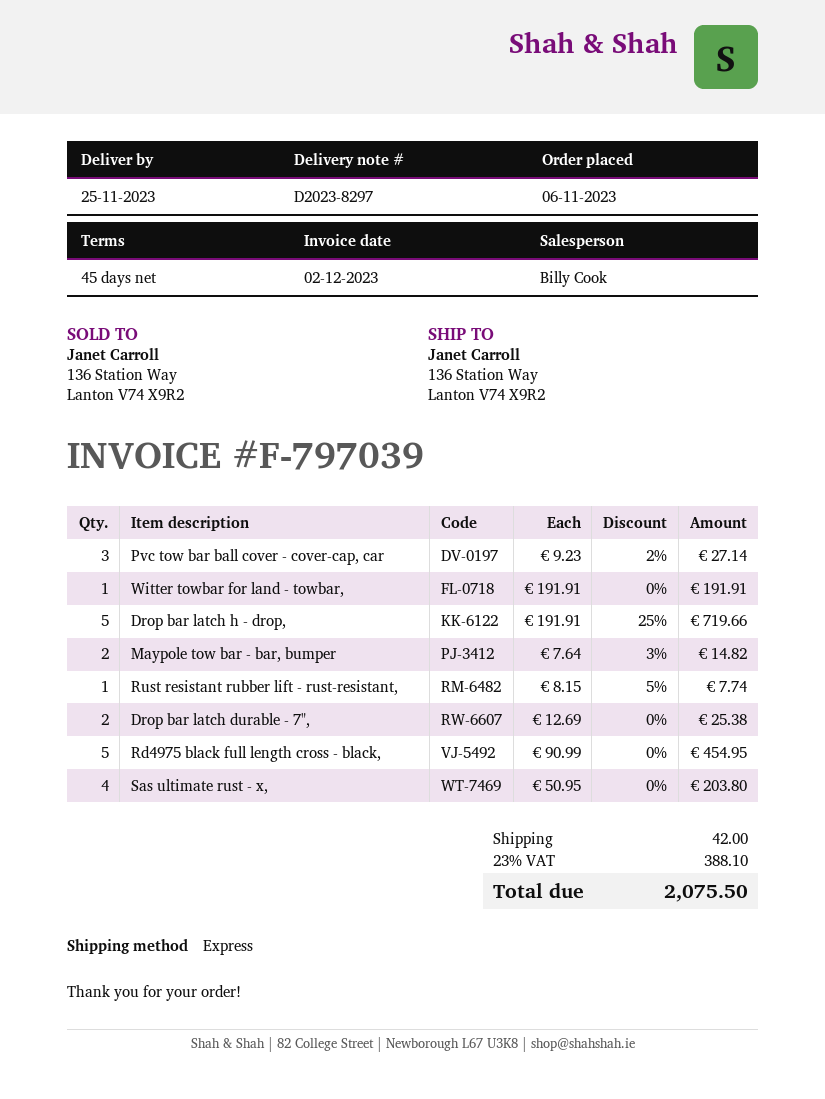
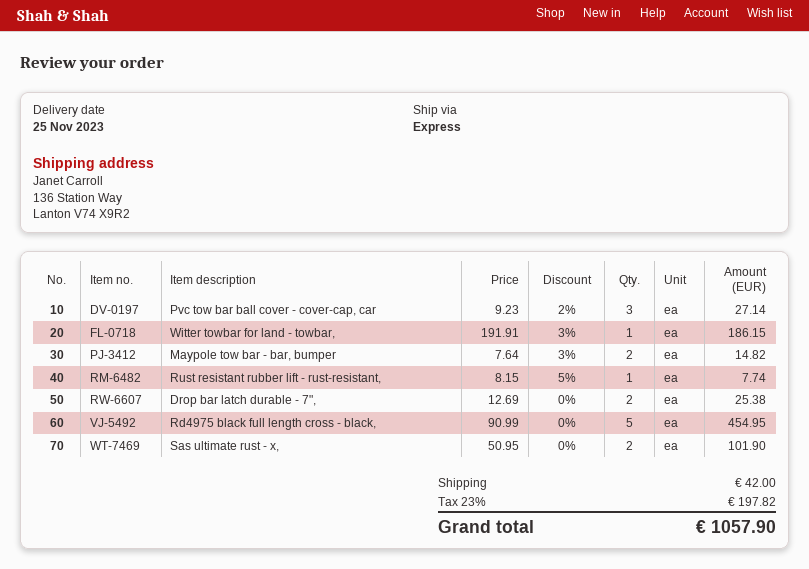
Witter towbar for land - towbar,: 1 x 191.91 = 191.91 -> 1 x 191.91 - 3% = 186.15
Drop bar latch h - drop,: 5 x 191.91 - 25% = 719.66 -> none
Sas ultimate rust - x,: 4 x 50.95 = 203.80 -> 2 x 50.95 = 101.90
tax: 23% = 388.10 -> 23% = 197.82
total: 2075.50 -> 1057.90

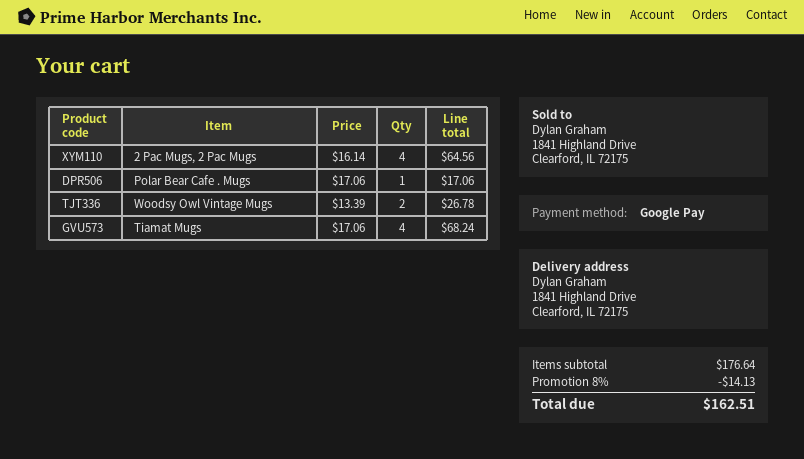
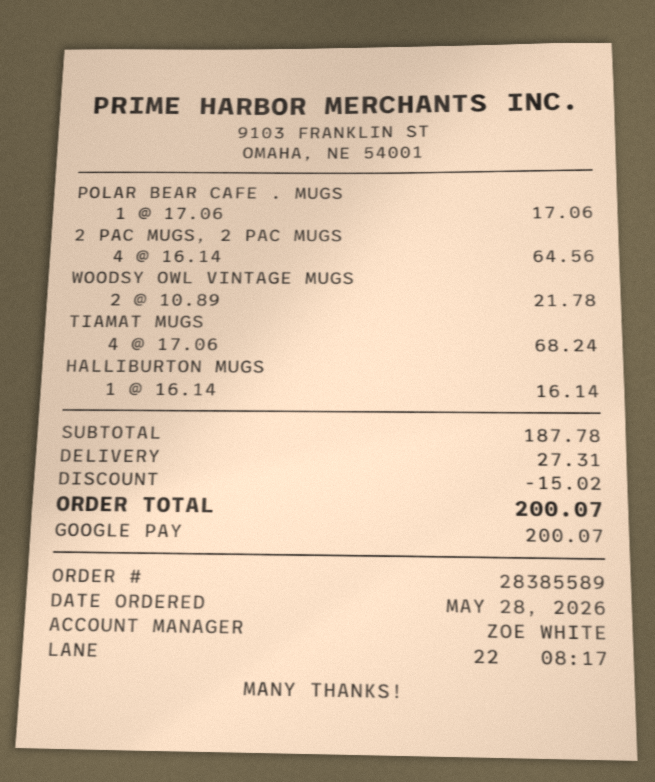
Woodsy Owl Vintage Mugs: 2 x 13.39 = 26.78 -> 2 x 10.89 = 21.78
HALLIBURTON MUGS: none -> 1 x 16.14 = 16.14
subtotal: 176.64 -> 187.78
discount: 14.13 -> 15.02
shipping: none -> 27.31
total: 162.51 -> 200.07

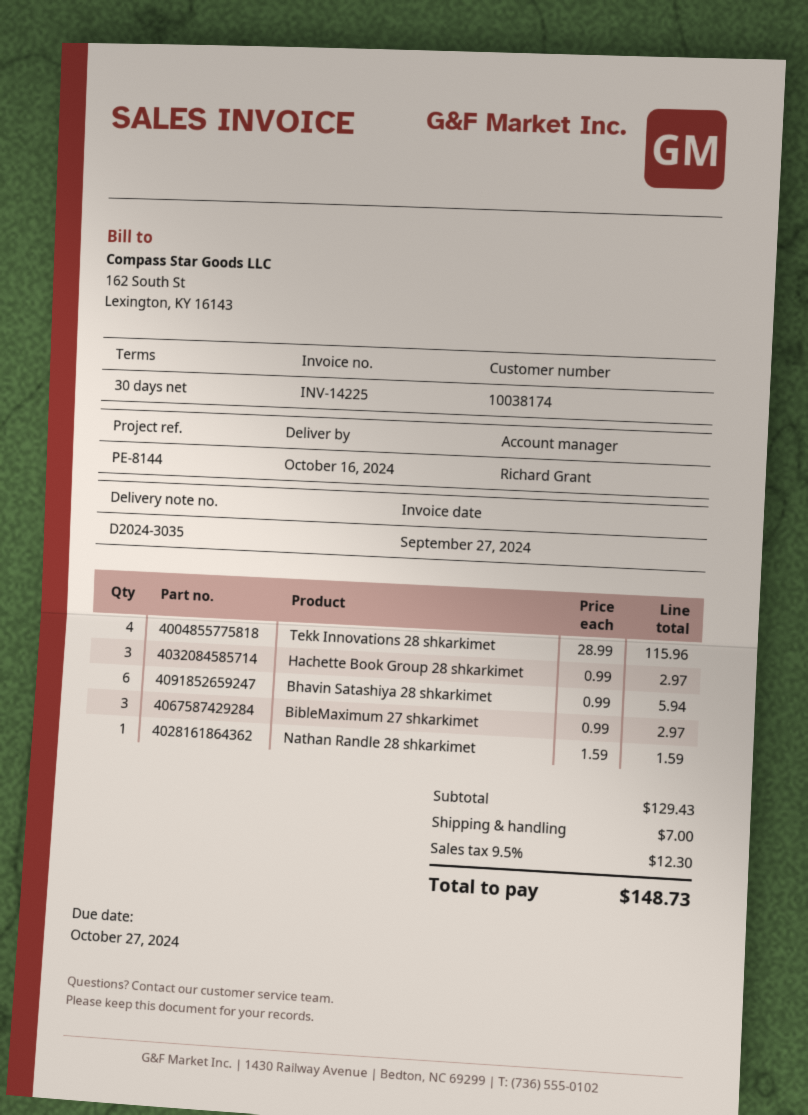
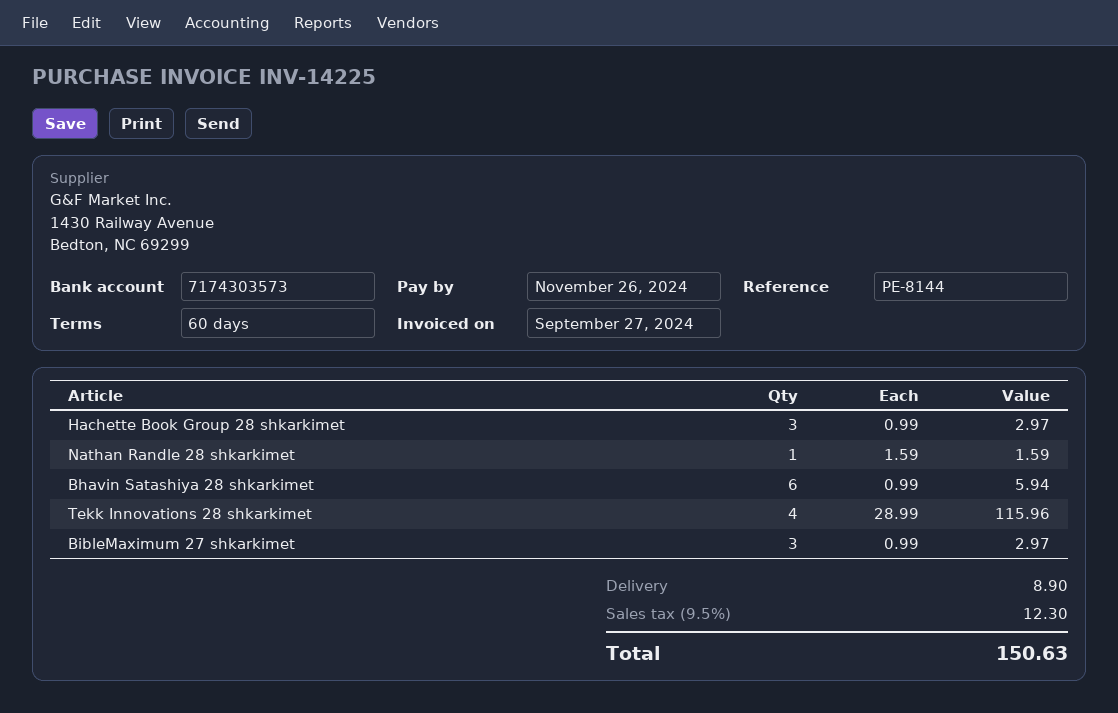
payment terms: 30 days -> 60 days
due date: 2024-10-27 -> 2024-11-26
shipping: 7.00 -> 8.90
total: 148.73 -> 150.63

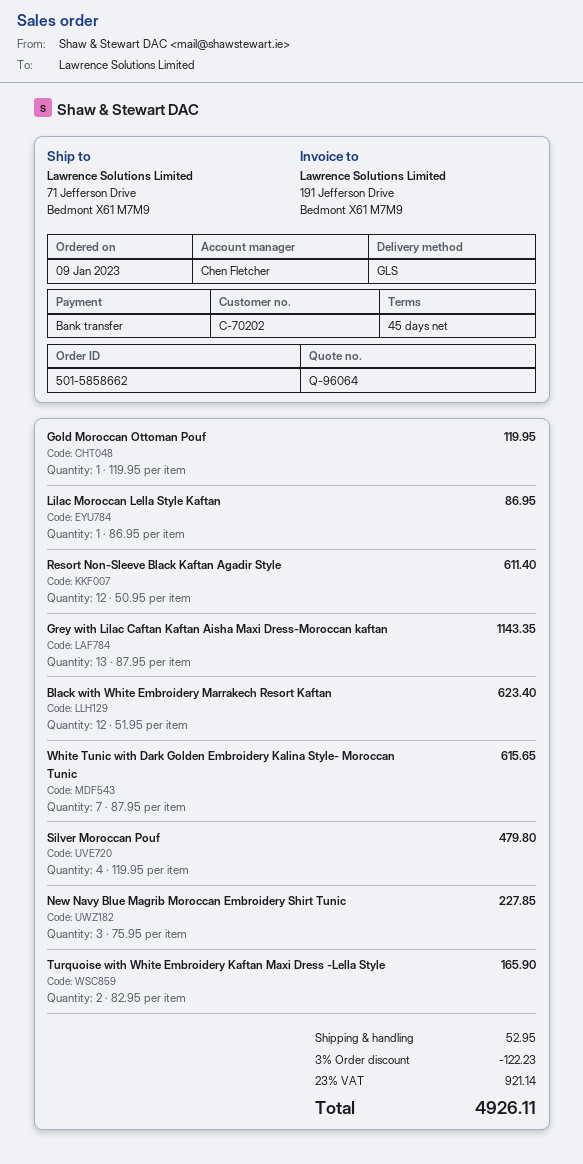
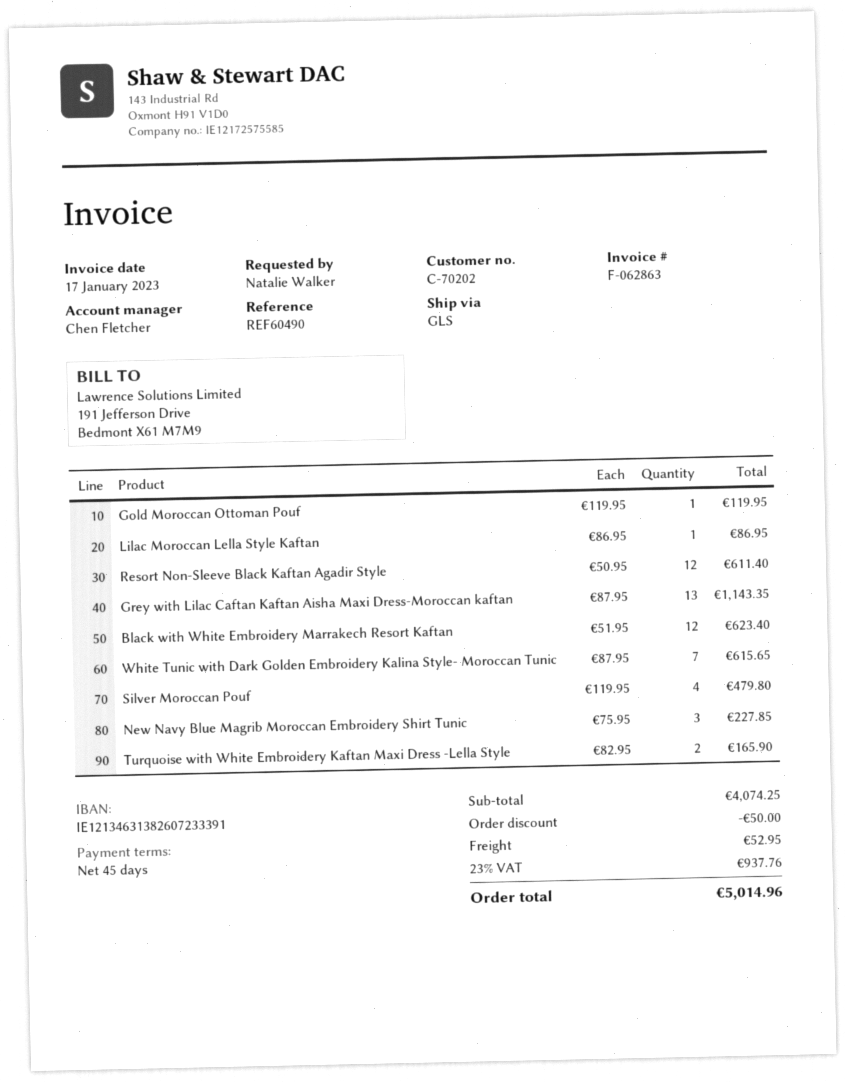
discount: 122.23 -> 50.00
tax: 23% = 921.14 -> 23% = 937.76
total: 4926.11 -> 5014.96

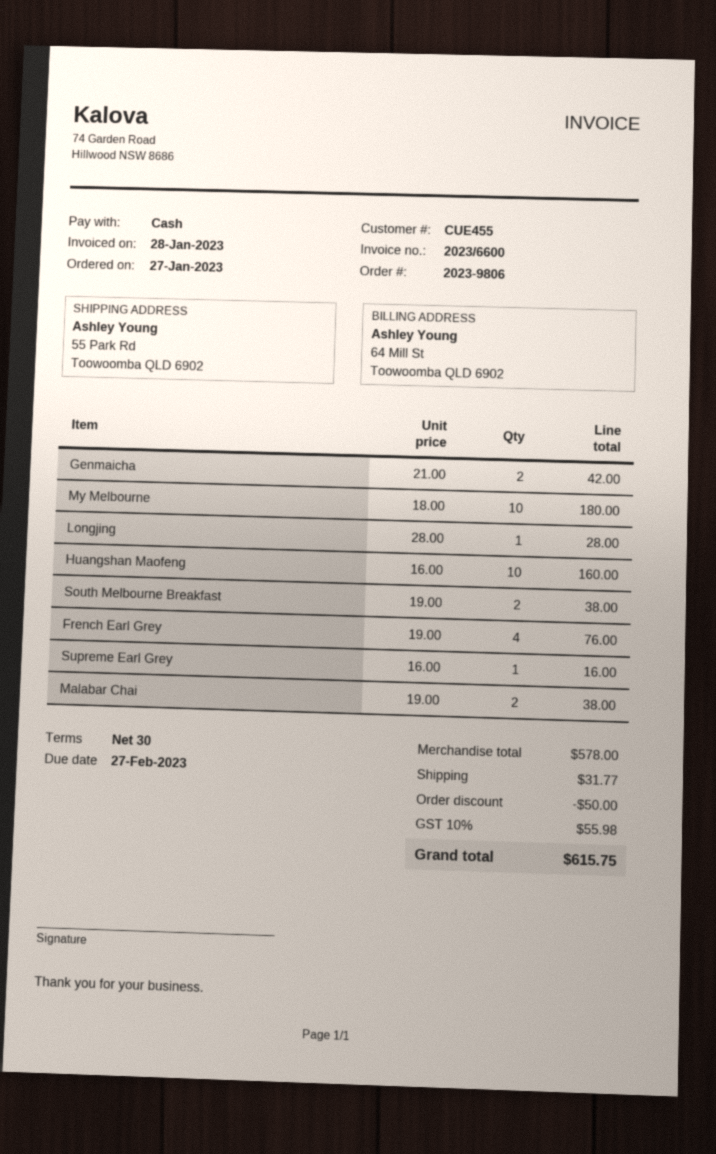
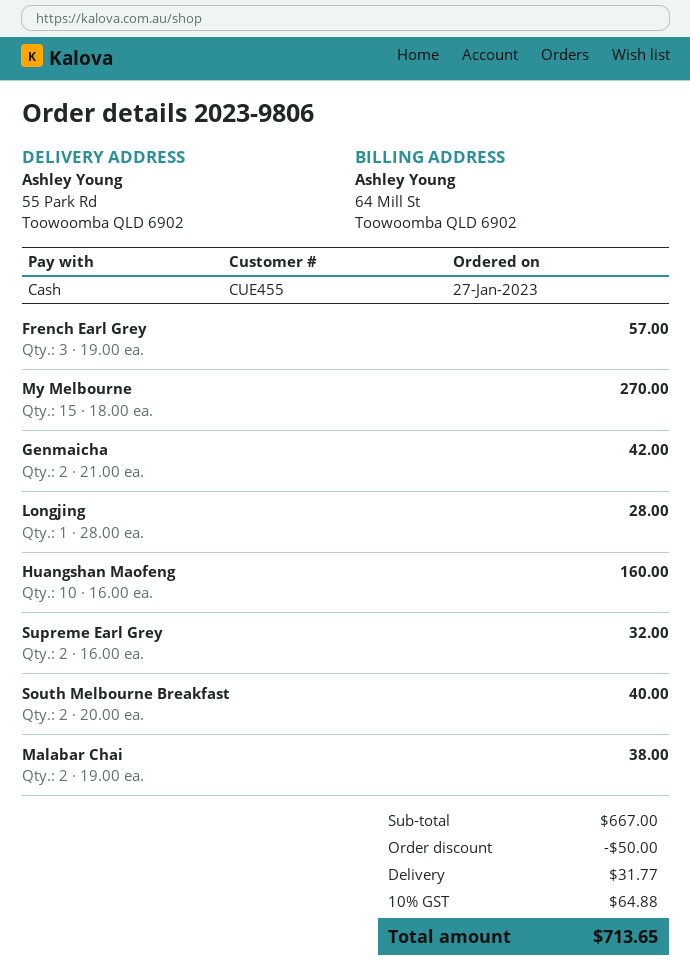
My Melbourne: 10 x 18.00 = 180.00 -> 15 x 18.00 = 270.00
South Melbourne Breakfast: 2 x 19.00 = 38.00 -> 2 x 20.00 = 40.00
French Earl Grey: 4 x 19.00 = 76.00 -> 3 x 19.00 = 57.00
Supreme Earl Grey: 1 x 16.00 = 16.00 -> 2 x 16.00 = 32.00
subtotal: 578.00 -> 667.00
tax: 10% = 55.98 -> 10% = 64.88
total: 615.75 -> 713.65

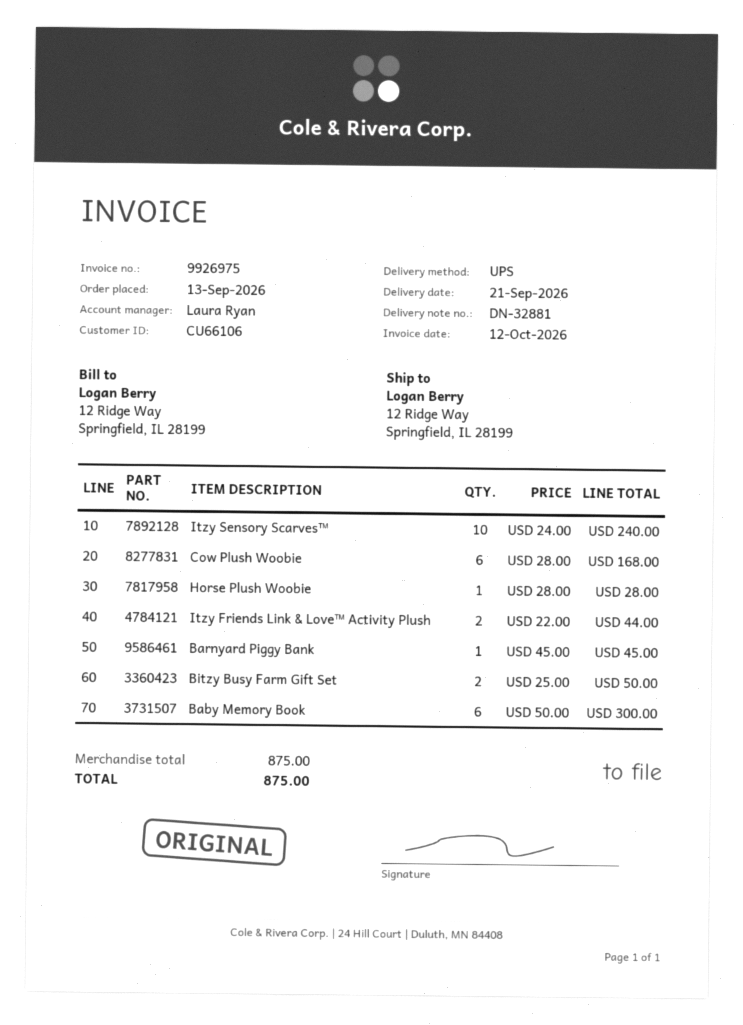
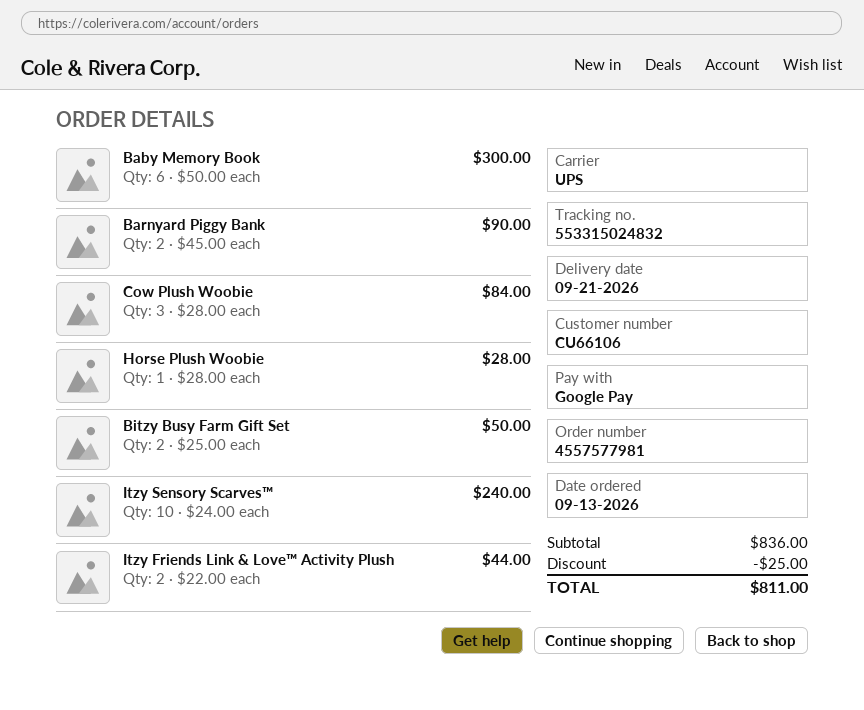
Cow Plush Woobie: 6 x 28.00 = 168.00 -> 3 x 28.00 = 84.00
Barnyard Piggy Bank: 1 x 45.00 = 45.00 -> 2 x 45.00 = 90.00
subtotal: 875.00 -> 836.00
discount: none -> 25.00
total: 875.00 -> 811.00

• **PROBLEM DETAILS**: Exact copy, no pictures: reproduce every record above.

• **WRITTEN RESPONSE**:
Witter towbar for land - towbar,: 1 x 191.91 = 191.91 -> 1 x 191.91 - 3% = 186.15
Drop bar latch h - drop,: 5 x 191.91 - 25% = 719.66 -> none
Sas ultimate rust - x,: 4 x 50.95 = 203.80 -> 2 x 50.95 = 101.90
tax: 23% = 388.10 -> 23% = 197.82
total: 2075.50 -> 1057.90

Woodsy Owl Vintage Mugs: 2 x 13.39 = 26.78 -> 2 x 10.89 = 21.78
HALLIBURTON MUGS: none -> 1 x 16.14 = 16.14
subtotal: 176.64 -> 187.78
discount: 14.13 -> 15.02
shipping: none -> 27.31
total: 162.51 -> 200.07

payment terms: 30 days -> 60 days
due date: 2024-10-27 -> 2024-11-26
shipping: 7.00 -> 8.90
total: 148.73 -> 150.63

discount: 122.23 -> 50.00
tax: 23% = 921.14 -> 23% = 937.76
total: 4926.11 -> 5014.96

My Melbourne: 10 x 18.00 = 180.00 -> 15 x 18.00 = 270.00
South Melbourne Breakfast: 2 x 19.00 = 38.00 -> 2 x 20.00 = 40.00
French Earl Grey: 4 x 19.00 = 76.00 -> 3 x 19.00 = 57.00
Supreme Earl Grey: 1 x 16.00 = 16.00 -> 2 x 16.00 = 32.00
subtotal: 578.00 -> 667.00
tax: 10% = 55.98 -> 10% = 64.88
total: 615.75 -> 713.65

Cow Plush Woobie: 6 x 28.00 = 168.00 -> 3 x 28.00 = 84.00
Barnyard Piggy Bank: 1 x 45.00 = 45.00 -> 2 x 45.00 = 90.00
subtotal: 875.00 -> 836.00
discount: none -> 25.00
total: 875.00 -> 811.00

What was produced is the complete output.